The Thymosin Alpha-1 injection is subcutaneous - delivered into the tissue just beneath the skin - and that route is consistent across the clinical literature [6]. It is a peptide, so it is not given orally; aminopeptidases in the gut and blood degrade it, and it is supplied lyophilized (freeze-dried) precisely because it needs reconstitution and careful handling [12]. Mechanistic studies used in vitro and ex vivo systems and preclinical work used in vivo murine models, but the human and clinical route of record is the subcutaneous shot [6]. The pharmacology monograph documenting the marketed regimen describes the same subcutaneous delivery [4].
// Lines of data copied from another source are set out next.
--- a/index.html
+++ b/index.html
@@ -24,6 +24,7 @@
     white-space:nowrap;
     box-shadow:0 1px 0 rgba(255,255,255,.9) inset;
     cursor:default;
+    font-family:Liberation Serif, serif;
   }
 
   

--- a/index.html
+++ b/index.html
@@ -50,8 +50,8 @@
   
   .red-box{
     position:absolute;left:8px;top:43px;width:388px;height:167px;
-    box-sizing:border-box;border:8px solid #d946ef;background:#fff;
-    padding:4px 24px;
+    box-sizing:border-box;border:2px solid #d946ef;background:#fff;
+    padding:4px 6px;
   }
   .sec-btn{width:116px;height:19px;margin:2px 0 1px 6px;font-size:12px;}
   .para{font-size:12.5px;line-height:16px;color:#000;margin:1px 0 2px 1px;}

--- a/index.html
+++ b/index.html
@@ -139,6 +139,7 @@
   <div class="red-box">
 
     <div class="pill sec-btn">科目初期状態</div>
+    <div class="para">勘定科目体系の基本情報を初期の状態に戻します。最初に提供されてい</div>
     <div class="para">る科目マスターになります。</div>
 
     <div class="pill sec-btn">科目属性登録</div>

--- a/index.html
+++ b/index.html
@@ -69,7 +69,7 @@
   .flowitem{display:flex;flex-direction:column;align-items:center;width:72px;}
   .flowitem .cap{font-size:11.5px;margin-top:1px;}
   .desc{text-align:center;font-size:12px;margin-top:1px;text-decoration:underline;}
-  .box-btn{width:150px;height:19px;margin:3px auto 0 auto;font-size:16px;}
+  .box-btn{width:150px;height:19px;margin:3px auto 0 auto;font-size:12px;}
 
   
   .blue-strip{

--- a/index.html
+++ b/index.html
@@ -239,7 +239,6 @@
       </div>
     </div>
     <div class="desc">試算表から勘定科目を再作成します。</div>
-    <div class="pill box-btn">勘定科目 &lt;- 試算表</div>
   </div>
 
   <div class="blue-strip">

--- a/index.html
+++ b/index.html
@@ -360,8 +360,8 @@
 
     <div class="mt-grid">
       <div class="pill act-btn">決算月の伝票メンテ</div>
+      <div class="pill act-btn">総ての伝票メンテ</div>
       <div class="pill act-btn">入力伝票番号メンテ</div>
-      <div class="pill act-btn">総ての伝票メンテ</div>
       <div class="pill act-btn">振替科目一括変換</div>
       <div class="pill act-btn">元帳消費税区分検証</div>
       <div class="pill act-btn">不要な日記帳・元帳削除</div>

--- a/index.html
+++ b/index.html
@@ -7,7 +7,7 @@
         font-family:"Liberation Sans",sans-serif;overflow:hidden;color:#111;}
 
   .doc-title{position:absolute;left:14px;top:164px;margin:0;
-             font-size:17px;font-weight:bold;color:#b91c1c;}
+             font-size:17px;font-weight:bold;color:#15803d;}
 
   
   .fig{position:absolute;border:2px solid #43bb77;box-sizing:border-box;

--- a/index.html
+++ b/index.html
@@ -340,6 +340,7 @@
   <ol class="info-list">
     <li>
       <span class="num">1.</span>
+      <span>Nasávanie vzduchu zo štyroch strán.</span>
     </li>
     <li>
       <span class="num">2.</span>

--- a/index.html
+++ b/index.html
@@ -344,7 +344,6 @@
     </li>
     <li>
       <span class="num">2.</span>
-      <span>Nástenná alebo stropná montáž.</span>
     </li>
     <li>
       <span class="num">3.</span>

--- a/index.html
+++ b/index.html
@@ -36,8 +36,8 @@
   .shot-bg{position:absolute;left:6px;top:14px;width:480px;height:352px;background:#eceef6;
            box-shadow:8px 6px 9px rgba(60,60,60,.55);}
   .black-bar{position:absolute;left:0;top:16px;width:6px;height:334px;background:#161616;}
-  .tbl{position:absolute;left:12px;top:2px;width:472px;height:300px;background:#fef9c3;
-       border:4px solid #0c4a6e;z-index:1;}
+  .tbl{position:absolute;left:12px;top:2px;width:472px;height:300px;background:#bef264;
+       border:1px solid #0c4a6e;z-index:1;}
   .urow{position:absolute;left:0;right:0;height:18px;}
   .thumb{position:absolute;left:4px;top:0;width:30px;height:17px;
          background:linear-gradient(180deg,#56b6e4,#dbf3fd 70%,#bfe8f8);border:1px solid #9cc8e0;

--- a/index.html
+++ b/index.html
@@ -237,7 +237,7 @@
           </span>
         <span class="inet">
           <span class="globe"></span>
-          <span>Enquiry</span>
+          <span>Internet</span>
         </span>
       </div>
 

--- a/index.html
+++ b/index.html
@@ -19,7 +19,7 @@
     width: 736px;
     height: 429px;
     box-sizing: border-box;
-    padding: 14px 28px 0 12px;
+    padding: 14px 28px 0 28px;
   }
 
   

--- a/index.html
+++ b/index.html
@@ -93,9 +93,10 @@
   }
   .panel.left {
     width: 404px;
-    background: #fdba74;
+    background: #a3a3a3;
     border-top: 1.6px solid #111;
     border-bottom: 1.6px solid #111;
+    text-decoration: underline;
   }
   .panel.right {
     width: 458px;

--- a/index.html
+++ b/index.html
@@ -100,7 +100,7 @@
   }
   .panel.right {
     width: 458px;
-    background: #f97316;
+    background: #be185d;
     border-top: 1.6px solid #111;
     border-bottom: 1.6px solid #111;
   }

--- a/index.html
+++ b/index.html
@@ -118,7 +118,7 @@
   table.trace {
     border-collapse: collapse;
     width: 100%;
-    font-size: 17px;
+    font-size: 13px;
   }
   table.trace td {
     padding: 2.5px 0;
## Schedules studied by setting

Injection schedules in the studies follow the setting. For chronic hepatitis B and C, the marketed thymalfasin schedule is 1.6 mg subcutaneous twice weekly [4]. In the sepsis RCTs, the protocol intensified to 1.6 mg subcutaneous every 12 hours for five to seven days (ETASS and TESTS) [2][3]. COVID-19 cohorts used 1.6 mg subcutaneous daily [6], and cancer combination work used 1.6 mg twice weekly, with one lung-cancer adjunct study running weekly injections for up to 12 months [7]. The single-dose research range spans 0.8-6.4 mg, with multiple-dose regimens of 1.6-16 mg over five to seven days [6]. These are reported as study parameters tied to specific populations, not as instructions.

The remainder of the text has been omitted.